Barcelona for Foodies

 Make way, Rome. Barcelona is the new foodie’s paradise. Beyond Spanish kitchen classics like paella and potato omelet, there’s a wealth of traditional dishes to try in the Catalan capital. A multitude of eateries scattered throughout the city plate up regional Spanish, World, and interesting modern and fusion cuisine. Then there are the city’s gourmet specialty shops and massive open markets. With so much on tap around town, foodies may appreciate a few tips on how to make the most of Barcelona food. Here goes:

Barcelona Food: 5 Easy Tips for making the most of local eats

1.     Stay in a fully-equipped holiday apartment. Think GowithOhAirBnb, Housetrip, or Flipkey. If you’ve got access to a kitchen, you can buy locally sourced raw ingredients and prepare your own gourmet meals. Even if you’re not much on cooking, a nice bottle of wine paired with freshly baked bread, cheese and charcuterie makes for a lovely spread. It’s also much cheaper to prep eats in your holiday rental than order them at a bar. Save splurges on Barcelona food for complicated traditional or fusion cuisine that you don’t want to mess with preparing on vacation.
Barcelona food

Spring Onions, clams in tomato sauce, and a bakery window

2.     Shop at open markets and neighborhood shops for the best possible groceries.  Open markets like La BoqueriaSanta Caterina, and El Ninot are the place to buy the city’s best edible offerings. Markets are a one-stop shop for fresh seafood, high quality fruits and vegetables from Spain and abroad, as well as artisanal cheeses and charcuterie. Small neighborhood shops like bakeries, fruit stands and butcher-shops are also a great option.

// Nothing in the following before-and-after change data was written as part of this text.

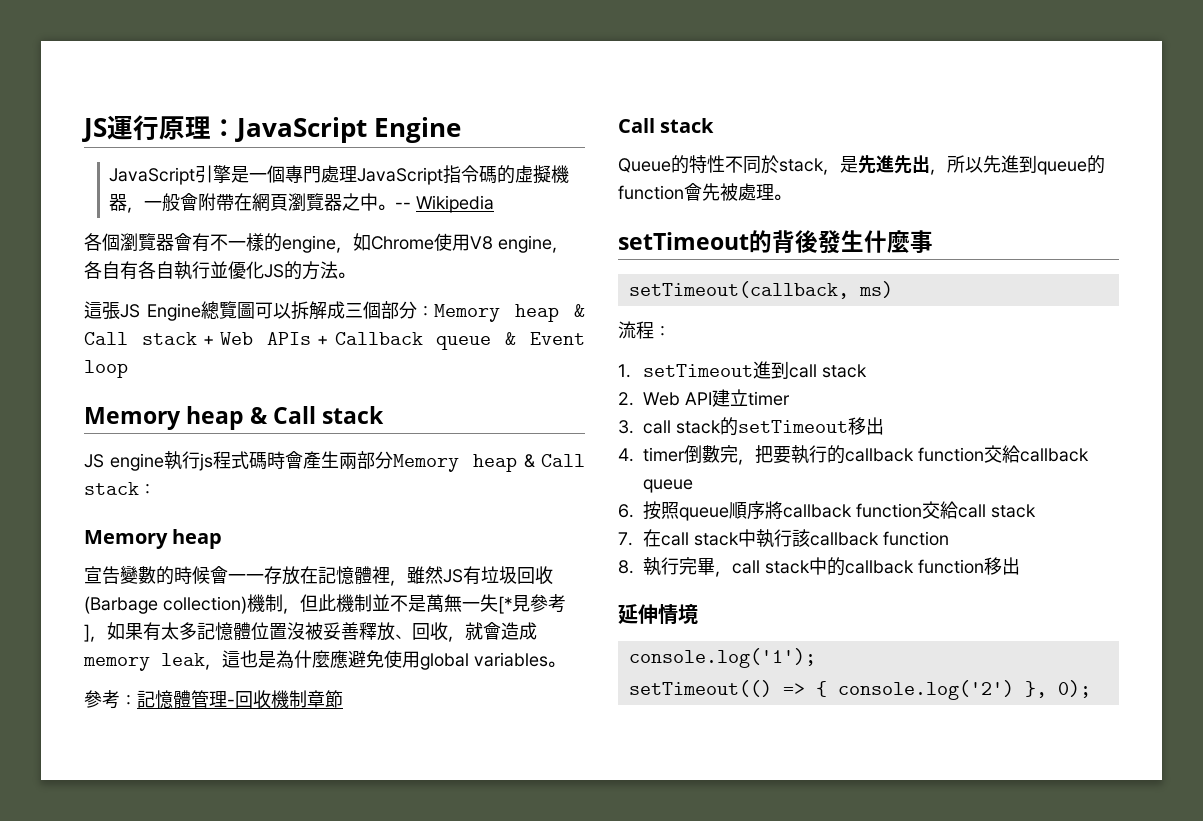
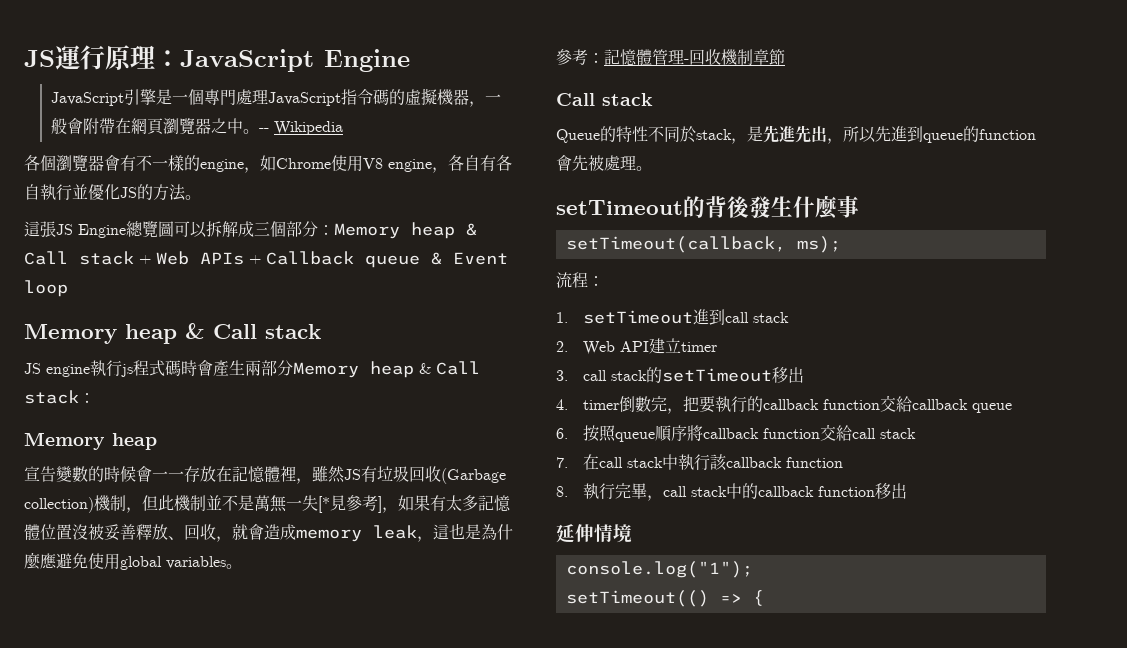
[84,596,158,614] (Barbage -> [441,468,506,484] (Garbage
[858,281,893,298] ms) -> [796,236,841,253] ms);
[628,648,816,668] console.log('1'); -> [565,561,753,578] console.log("1");
[837,680,1091,700] console.log('2') }, 0); -> (764, 598) none

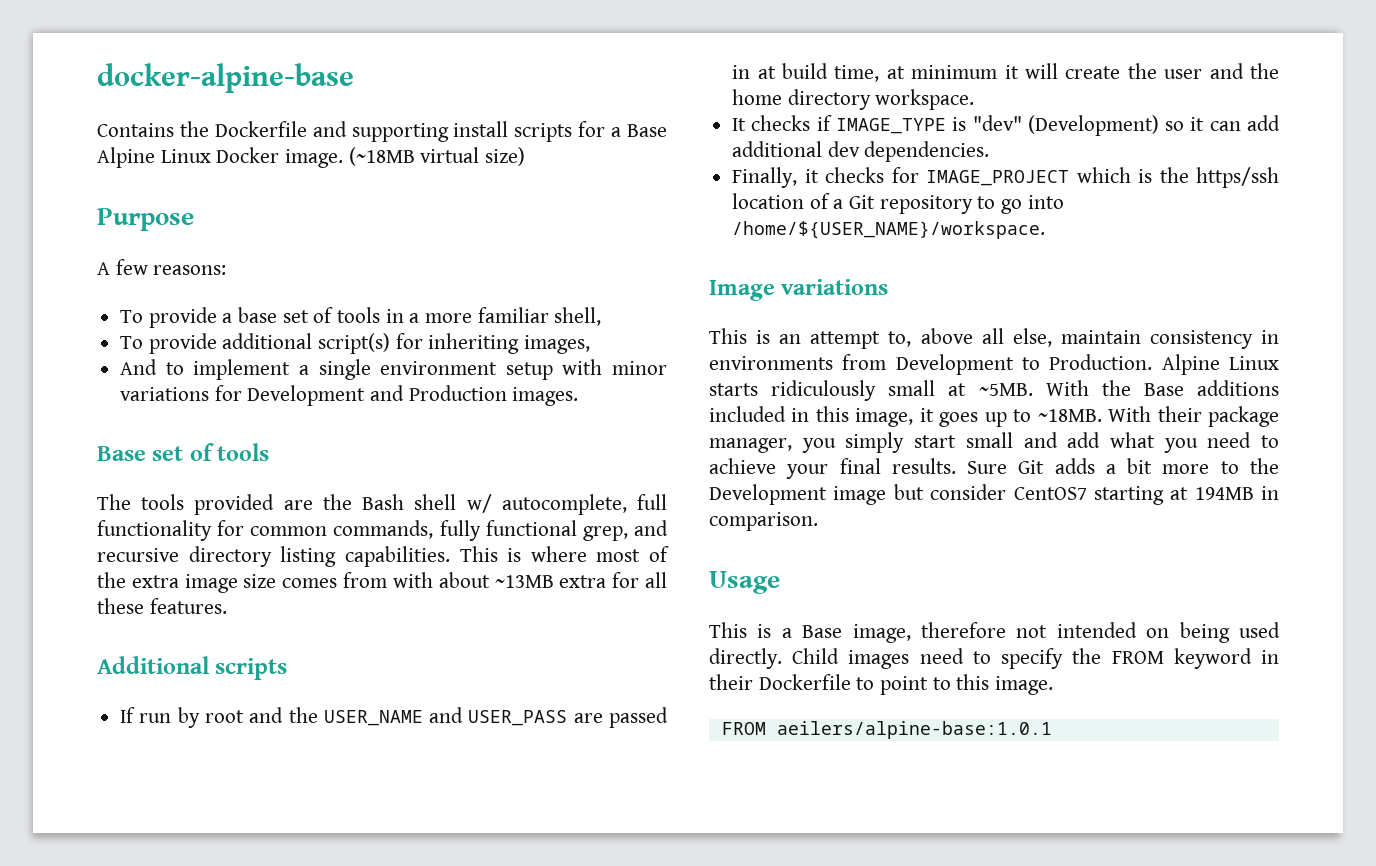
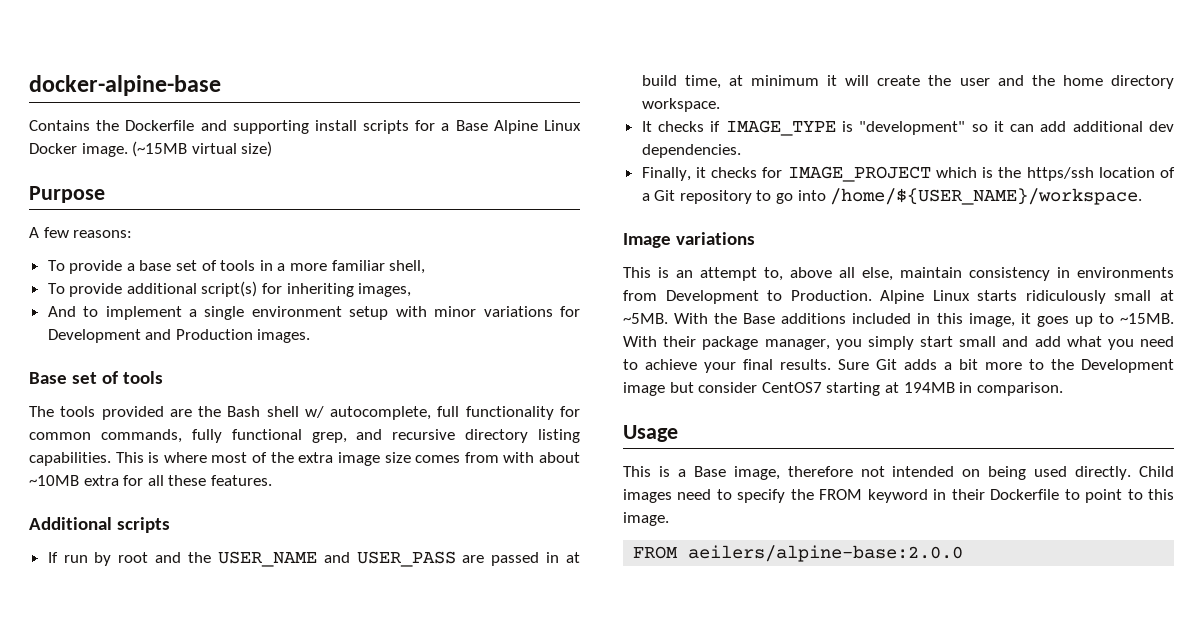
[348,147,415,166] (~18MB -> [132,141,188,157] (~15MB
[494,575,554,588] ~13MB -> [29,475,79,486] ~10MB
[972,115,1159,136] "dev" (Development) -> [859,121,966,135] "development"
[1037,409,1102,422] ~18MB. -> [1120,313,1174,324] ~15MB.
[776,721,1052,739] aeilers/alpine-base:1.0.1 -> [688,545,964,562] aeilers/alpine-base:2.0.0

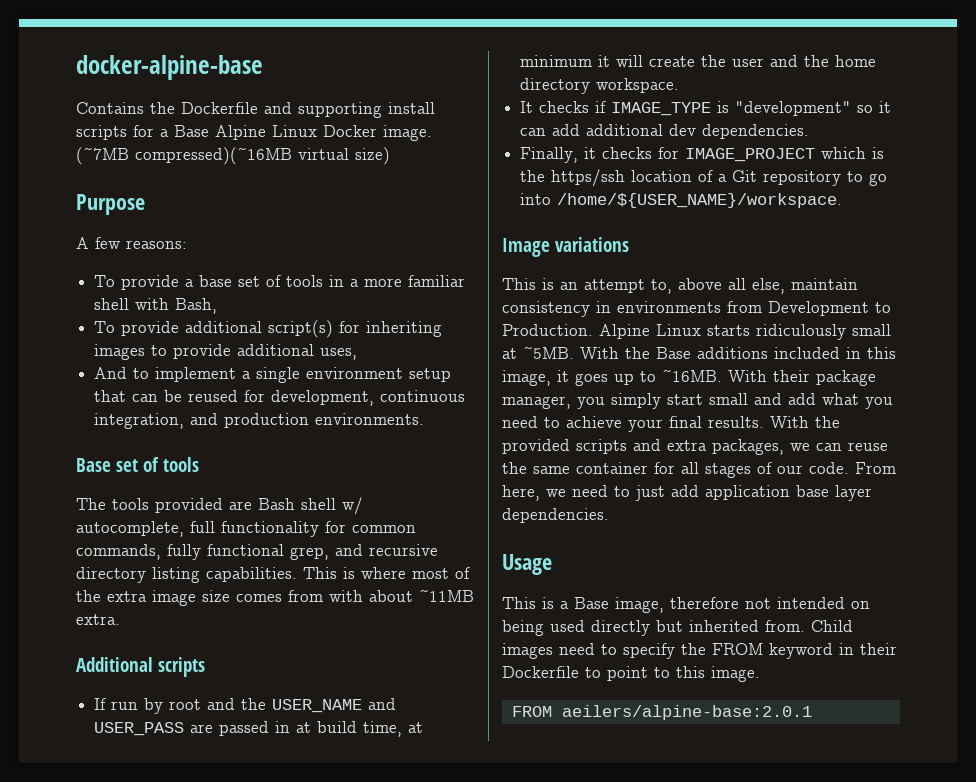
[132,141,188,157] (~15MB -> [76,147,292,165] (~7MB compressed)(~16MB
[389,260,426,274] shell, -> [94,298,218,314] shell with Bash,
[358,283,412,297] images, -> [94,344,358,360] images to provide additional uses,
[395,306,580,317] [47,329,311,343] with minor variations for Development and Production images. -> [94,390,466,406] [94,413,425,429] that can be reused for development, continuous integration, and production environments.
[198,406,222,417] the -> (252, 505) none
[29,475,272,486] ~10MB extra for all these features. -> [419,589,474,602] [76,614,120,625] ~11MB extra.
[1120,313,1174,324] ~15MB. -> [662,369,722,382] ~16MB.
[838,359,1174,373] [623,382,1063,396] Sure Git adds a bit more to the Development image but consider CentOS7 starting at 194MB in comparison. -> [770,416,840,428] [502,439,888,455] [502,462,896,478] [502,485,872,501] [502,508,609,523] With the provided scripts and extra packages, we can reuse the same container for all stages of our code. From here, we need to just add application base layer dependencies.
[1075,466,1132,480] directly. -> [591,620,805,636] directly but inherited from.
[688,545,964,562] aeilers/alpine-base:2.0.0 -> [561,705,812,720] aeilers/alpine-base:2.0.1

3.     Have a drink and a snack at one of Barcelona’s bars de sempre. Bars de sempre are hole-in-the-wall restaurants. The general consensus among locals is they’ve been around forever. The thick coat of dust on the liquor bottles doesn’t usually lie. While they’re not the prettiest places, they’re a truly local experience. They’re a cheap choice for strong drinks and deep-fried tapas, too.

Barcelona food

Cured pigs head, Catalan cheese plate with roasted vegetable plate, and green salad with hearts of palm, artichokes and roasted red peppers.

4.     Enjoy traditional dishes in historic restaurants. Where better to try seasonal favorites like snails, botifarra sausage, or spring onions with romesco sauce than at Barcelona’s oldest restaurants? Fill up on the hearty but inexpensive lunch menu at Can Culleretes, Barcelona’s oldest eatery. Up for spending more?  Savor pricier a la carte dishes at Los Caracoles or 7 Portes.

Barcelona food

Seafood stew with white beans, lamb and potatoes, and seafood paella

5.    Try something new and different. Elsewhere this could be difficult, but in Barcelona, exciting proposals by up-and-coming, as well as world-famous chefs abound. Whether you prefer unique tapas by the Adrià Brothers at Tickets Bar (reservation required) or creative Catalan cuisine at Michelin-star-rated restaurants like Cinc Sentits and Moments, Barcelona’s “new” cuisine is sure to surprise.